• [Information given]

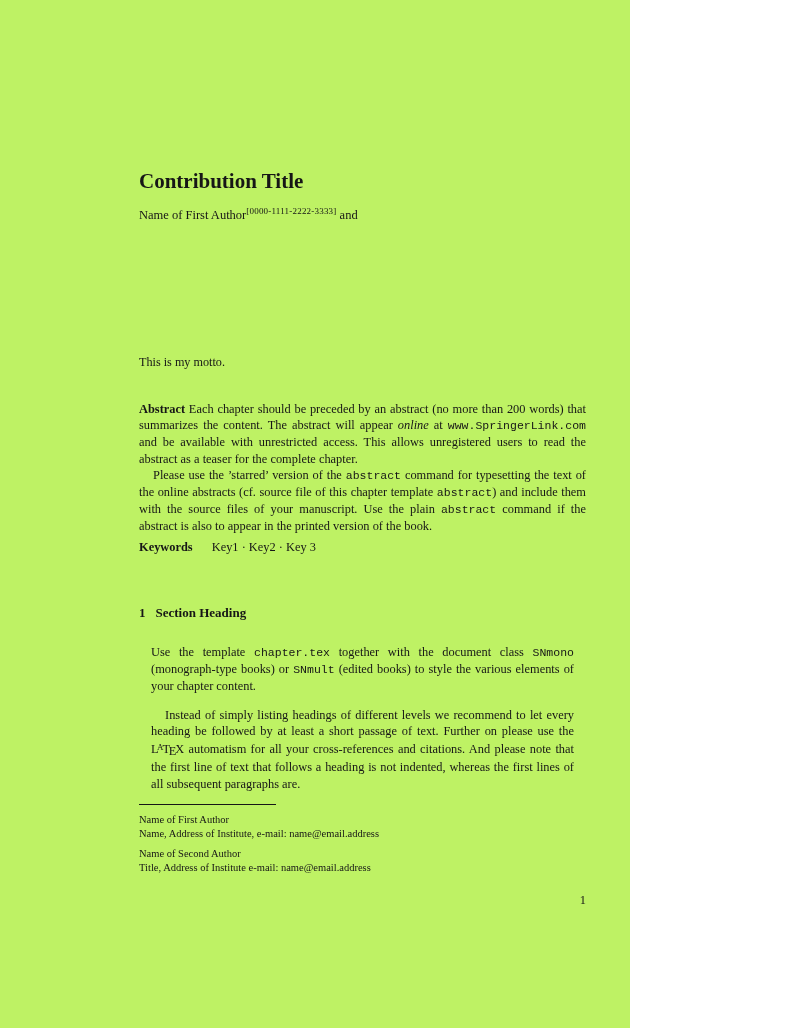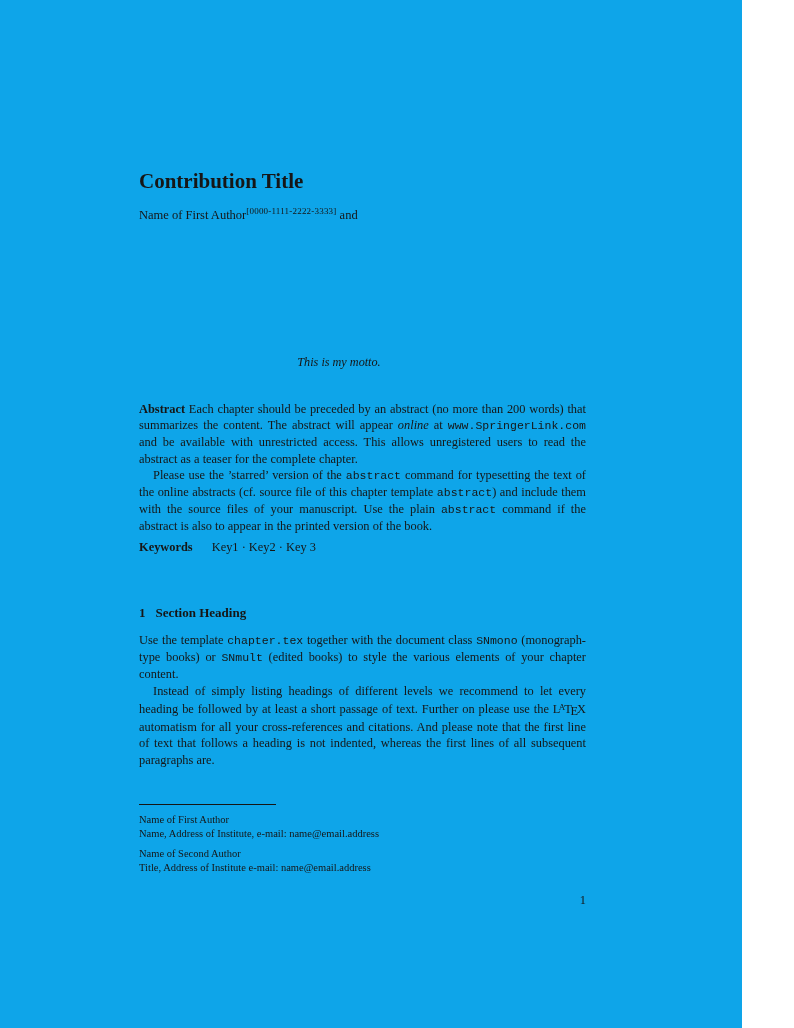--- a/index.html
+++ b/index.html
@@ -9,9 +9,9 @@
   }
   .page {
     position: relative;
-    width: 742px;
+    width: 630px;
     height: 1028px;
-    background: #0ea5e9;
+    background: #bef264;
     font-family: "Liberation Serif", serif;
     color: #161616;
     overflow: hidden;

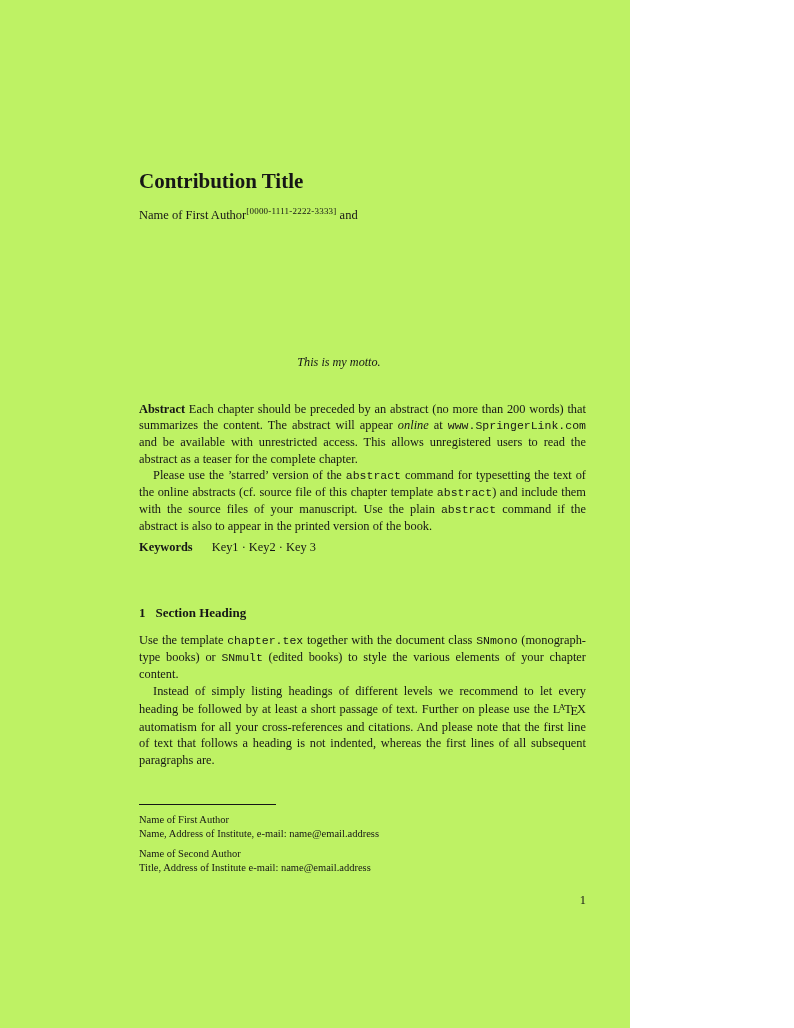--- a/index.html
+++ b/index.html
@@ -28,7 +28,7 @@
   }
   .motto {
     left: 139px; top: 355px; width: 400px;
-    font-size: 12.2px; font-style: italic; text-align: center;
+    font-size: 12.2px; 
   }
   .abstract {
     left: 139px; top: 401px; width: 447px;

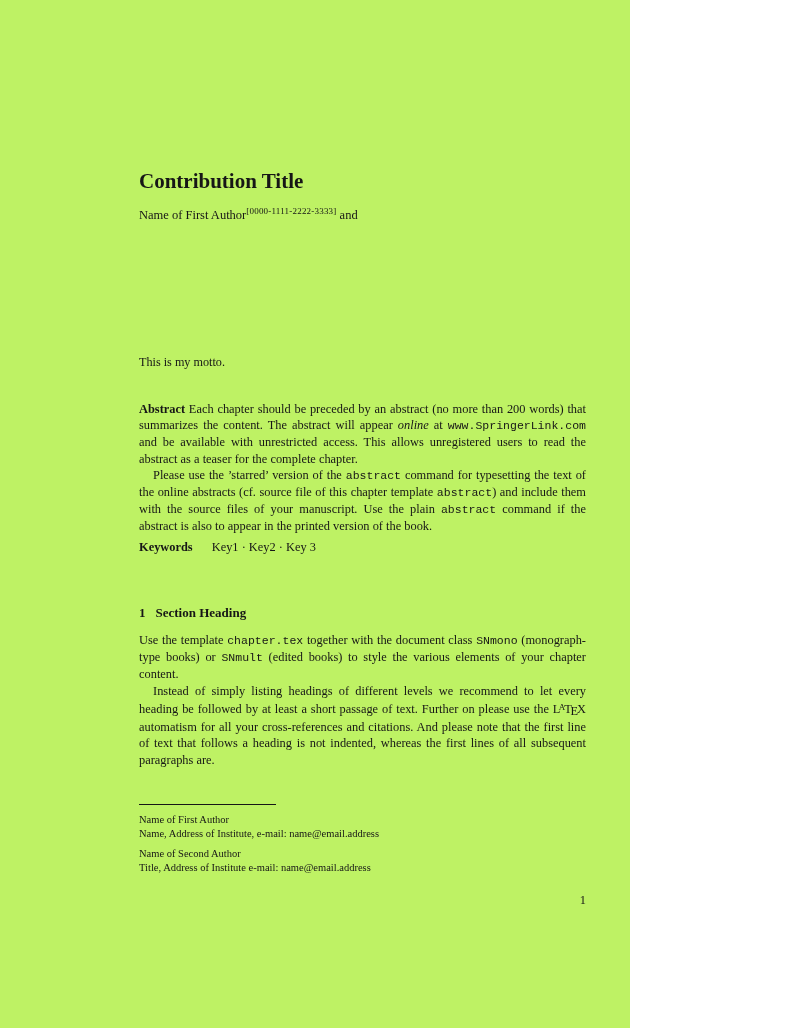--- a/index.html
+++ b/index.html
@@ -50,7 +50,7 @@
     left: 139px; top: 632px; width: 447px;
     font-size: 12.4px; line-height: 16.2px; text-align: justify;
   }
-  .sec-body p { margin: 0; }
+  .sec-body p { margin: 12px; }
   .sec-body p.indent { text-indent: 14px; }
 
   .footnote-block {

• [Task statement]
Since the pictures are not wanted, copy only the text of the records above, exactly.

• [Exercise output]
--- a/index.html
+++ b/index.html
@@ -9,9 +9,9 @@
   }
   .page {
     position: relative;
-    width: 742px;
+    width: 630px;
     height: 1028px;
-    background: #0ea5e9;
+    background: #bef264;
     font-family: "Liberation Serif", serif;
     color: #161616;
     overflow: hidden;

--- a/index.html
+++ b/index.html
@@ -28,7 +28,7 @@
   }
   .motto {
     left: 139px; top: 355px; width: 400px;
-    font-size: 12.2px; font-style: italic; text-align: center;
+    font-size: 12.2px; 
   }
   .abstract {
     left: 139px; top: 401px; width: 447px;

--- a/index.html
+++ b/index.html
@@ -50,7 +50,7 @@
     left: 139px; top: 632px; width: 447px;
     font-size: 12.4px; line-height: 16.2px; text-align: justify;
   }
-  .sec-body p { margin: 0; }
+  .sec-body p { margin: 12px; }
   .sec-body p.indent { text-indent: 14px; }
 
   .footnote-block {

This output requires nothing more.